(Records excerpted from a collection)

Start of Block

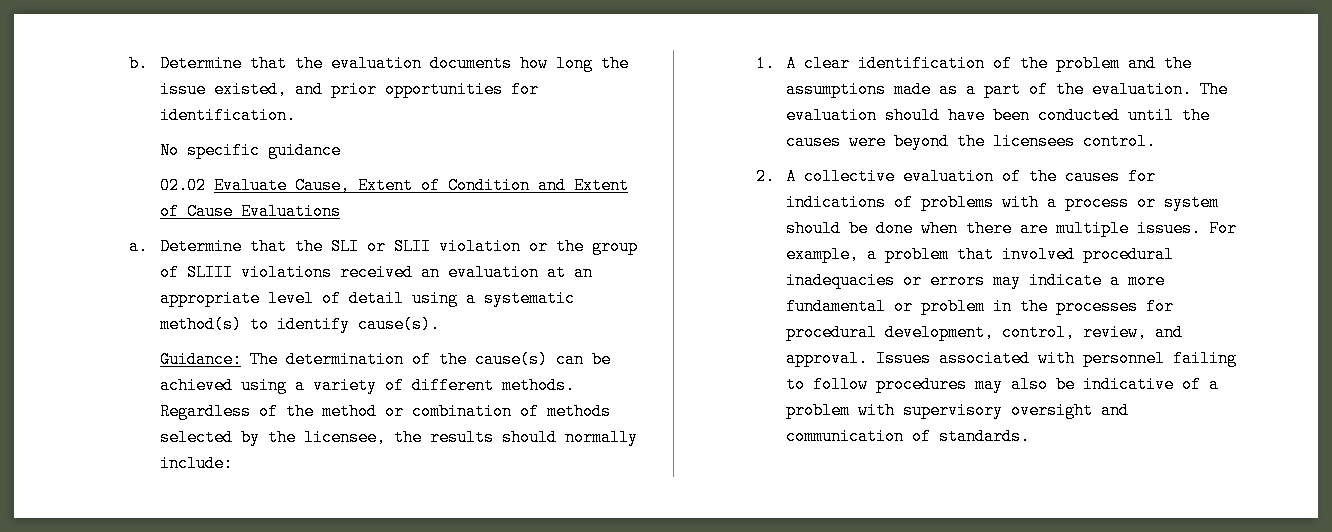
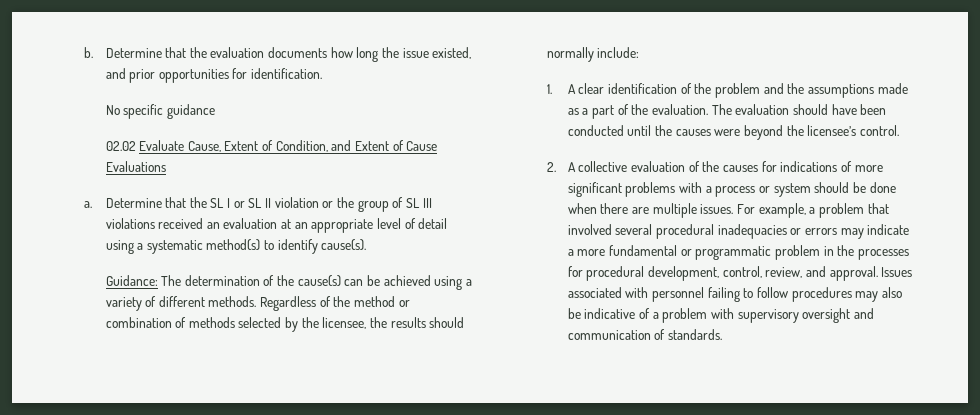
- 02.02 Evaluate Cause, Extent of Condition and Extent of Cause Evaluations
+ 02.02 Evaluate Cause, Extent of Condition, and Extent of Cause Evaluations
- Determine that the SLI or SLII violation or the group of SLIII violations received an evaluation at an appropriate level of detail using a systematic method(s) to identify cause(s).
+ Determine that the SL I or SL II violation or the group of SL III violations received an evaluation at an appropriate level of detail using a systematic method(s) to identify cause(s).
- The evaluation should have been conducted until the causes were beyond the licensees control.
+ The evaluation should have been conducted until the causes were beyond the licensee’s control.
- 2. A collective evaluation of the causes for indications of problems with a process or system should be done when there are multiple issues.
+ 2. A collective evaluation of the causes for indications of more significant problems with a process or system should be done when there are multiple issues.
- For example, a problem that involved procedural inadequacies or errors may indicate a more fundamental or problem in the processes for procedural development, control, review, and approval.
+ For example, a problem that involved several procedural inadequacies or errors may indicate a more fundamental or programmatic problem in the processes for procedural development, control, review, and approval.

End of Block

• _Exercise brief_
Set the pictures aside and reproduce the data above exactly.

• _Result of this exercise_
- 02.02 Evaluate Cause, Extent of Condition and Extent of Cause Evaluations
+ 02.02 Evaluate Cause, Extent of Condition, and Extent of Cause Evaluations
- Determine that the SLI or SLII violation or the group of SLIII violations received an evaluation at an appropriate level of detail using a systematic method(s) to identify cause(s).
+ Determine that the SL I or SL II violation or the group of SL III violations received an evaluation at an appropriate level of detail using a systematic method(s) to identify cause(s).
- The evaluation should have been conducted until the causes were beyond the licensees control.
+ The evaluation should have been conducted until the causes were beyond the licensee’s control.
- 2. A collective evaluation of the causes for indications of problems with a process or system should be done when there are multiple issues.
+ 2. A collective evaluation of the causes for indications of more significant problems with a process or system should be done when there are multiple issues.
- For example, a problem that involved procedural inadequacies or errors may indicate a more fundamental or problem in the processes for procedural development, control, review, and approval.
+ For example, a problem that involved several procedural inadequacies or errors may indicate a more fundamental or programmatic problem in the processes for procedural development, control, review, and approval.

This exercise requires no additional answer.